Нужна была техника. Слава пошарил по брошенным домам, по свалкам позади цехов и «сотворил» из металлолома громозека, как он назвал свою чудо-машину. Собран был этот громозек так: двигатель, шасси и коробка передач от мини-трактора, кузов от старого мотороллера «Муравья», кабина от «Москвича 402», колёса от заброшенных в соседнем колхозе сеялок. Без глушителя этот трактор трещал так, что закладывало уши. Наверно, потому и получил он прозвище громозека. А затем от полученных доходов купил Слава подержанную «семёрку» -пикап.

…Дверь отворилась, и в избу вошёл парень лет тридцати: в фуфайке, в кирзовых сапогах и треухе, уши которого были завязаны сзади.

– Здорово, дядя Ефим.

– Здравствуй, Слава. Проходи.

– Да некогда мне рассиживаться-то, дядя Ефим. Клиентура ждёт. Мне сегодня ещё две ходки надо сделать, – охотно делился Слава своими заботами. – Тут один куркуль из города заказал мне пять кубов дровишек для своей баньки. Да не каких-нибудь, а черёмуховых, ольховых, кленовых, чтоб для приятного духу, значит. Хорошие деньги обещал.

– И где же ты столько возьмёшь, лес-то рубить не жалко?

– Я ж не изверг, дядя Ефим.
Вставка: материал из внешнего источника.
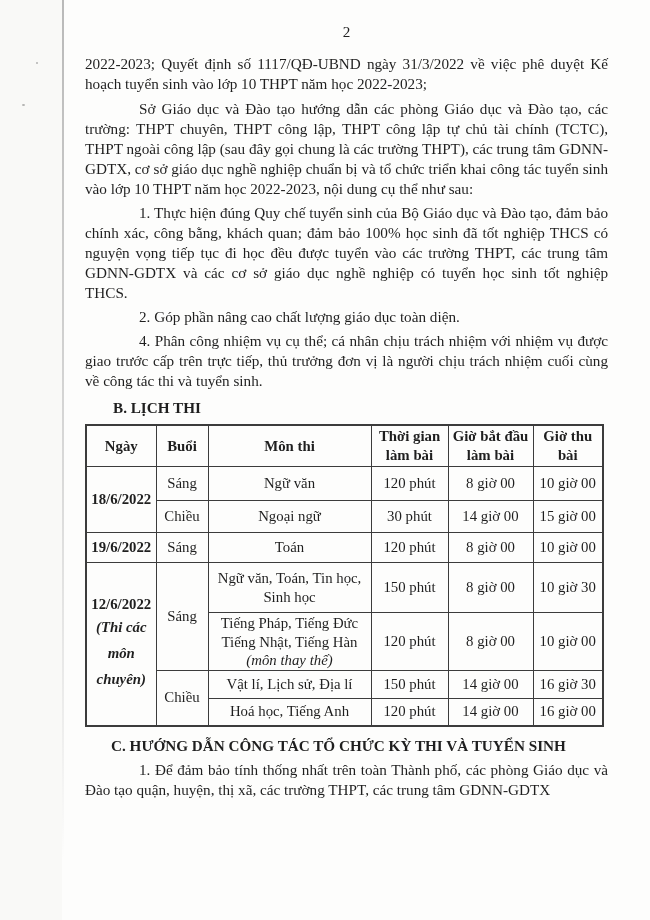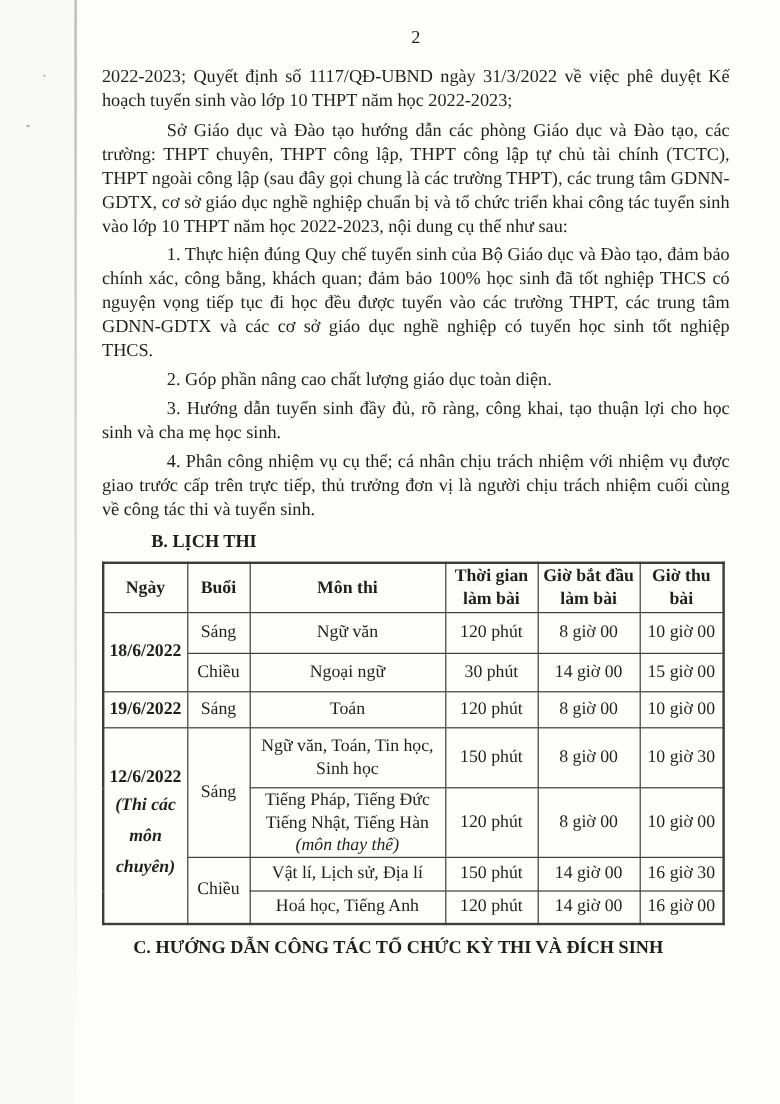--- a/index.html
+++ b/index.html
@@ -20,21 +20,21 @@
   .speck.s2{left:22px;top:104px;width:3px;height:2px;}
 
   .content{
     position:absolute;left:85px;top:22px;width:523px;
     font-size:15.2px;line-height:20px;
   }
   .page-num{text-align:center;margin:0 0 12px 0;}
   p.body{margin:5px 0 0 0;text-align:justify;}
   p.body.indent{text-indent:54px;}
   .hA{font-weight:bold;margin:7px 0 0 52px;}
-  .hB{font-weight:bold;margin:7px 0 0 41px;}
+  .hB{font-weight:bold;margin:7px 0 0 28px;}
   .hC{font-weight:bold;margin:9px 0 0 26px;}
   .sec-item{margin:4px 0 0 0;text-align:justify;text-indent:54px;}
 
   table.sched{
     border-collapse:collapse;
     margin-top:6px;
     width:517px;
     font-size:14.8px;
     table-layout:fixed;
   }
@@ -66,21 +66,20 @@
 
 <div class="content">
 
   <div class="page-num">2</div>
 
   <p class="body">2022-2023; Quyết định số 1117/QĐ-UBND ngày 31/3/2022 về việc phê duyệt Kế hoạch tuyển sinh vào lớp 10 THPT năm học 2022-2023;</p>
   <p class="body indent">Sở Giáo dục và Đào tạo hướng dẫn các phòng Giáo dục và Đào tạo, các trường: THPT chuyên, THPT công lập, THPT công lập tự chủ tài chính (TCTC), THPT ngoài công lập (sau đây gọi chung là các trường THPT), các trung tâm GDNN-GDTX, cơ sở giáo dục nghề nghiệp chuẩn bị và tổ chức triển khai công tác tuyển sinh vào lớp 10 THPT năm học 2022-2023, nội dung cụ thể như sau:</p>
 
   <p class="sec-item">1. Thực hiện đúng Quy chế tuyển sinh của Bộ Giáo dục và Đào tạo, đảm bảo chính xác, công bằng, khách quan; đảm bảo 100% học sinh đã tốt nghiệp THCS có nguyện vọng tiếp tục đi học đều được tuyển vào các trường THPT, các trung tâm GDNN-GDTX và các cơ sở giáo dục nghề nghiệp có tuyển học sinh tốt nghiệp THCS.</p>
   <p class="sec-item">2. Góp phần nâng cao chất lượng giáo dục toàn diện.</p>
-  <p class="sec-item">3. Hướng dẫn tuyển sinh đầy đủ, rõ ràng, công khai, tạo thuận lợi cho học sinh và cha mẹ học sinh.</p>
   <p class="sec-item">4. Phân công nhiệm vụ cụ thể; cá nhân chịu trách nhiệm với nhiệm vụ được giao trước cấp trên trực tiếp, thủ trưởng đơn vị là người chịu trách nhiệm cuối cùng về công tác thi và tuyển sinh.</p>
 
   <div class="hB">B. LỊCH THI</div>
 
   <table class="sched">
     <colgroup>
       <col style="width:70px">
         <col style="width:52px">
         <col style="width:163px">
       <col style="width:77px">
@@ -148,15 +147,16 @@
       </tr>
       <tr class="r7">
         <td>Hoá học, Tiếng Anh</td>
         <td>120 phút</td>
         <td>14 giờ 00</td>
         <td>16 giờ 00</td>
       </tr>
     </tbody>
   </table>
 
-  <div class="hC">C. HƯỚNG DẪN CÔNG TÁC TỔ CHỨC KỲ THI VÀ ĐÍCH SINH</div>
+  <div class="hC">C. HƯỚNG DẪN CÔNG TÁC TỔ CHỨC KỲ THI VÀ TUYỂN SINH</div>
+  <p class="sec-item">1. Để đảm bảo tính thống nhất trên toàn Thành phố, các phòng Giáo dục và Đào tạo quận, huyện, thị xã, các trường THPT, các trung tâm GDNN-GDTX</p>
 
 </div>
 
 </body></html>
После прошлогоднего ледяного дождя в лесу столько дров наломало, что только не ленись – подбирай. Раньше хоть лесники были, санитарную рубку делали, а сейчас всё гниёт, преет, и никому до этого никакого дела нет. А я гляжу – ты свой флаг бедствия вывесил, – продолжал Слава. – Думаю, надо заехать, узнать. Ты, дядя Ефим, не стесняйся, говори, что надо.

– Да вот, вода у меня закончилась, сынок.

– Ну, это разве беда! – воскликнул Слава. – Сейчас же привезу – делов-то на плевок. Я на громезеке мигом домчу. Фляги-то хватит?

– Хватит, хватит. Куда мне её, не в бассейн же наливать: побриться, умыться, чайку вскипятить, супешку сварить.

– Хорошо, дядя Ефим.

Парень развернулся, чтобы уходить, а Ефим Егорович вслед крикнул:

– Да, Слава, вечером-то у тебя время будет?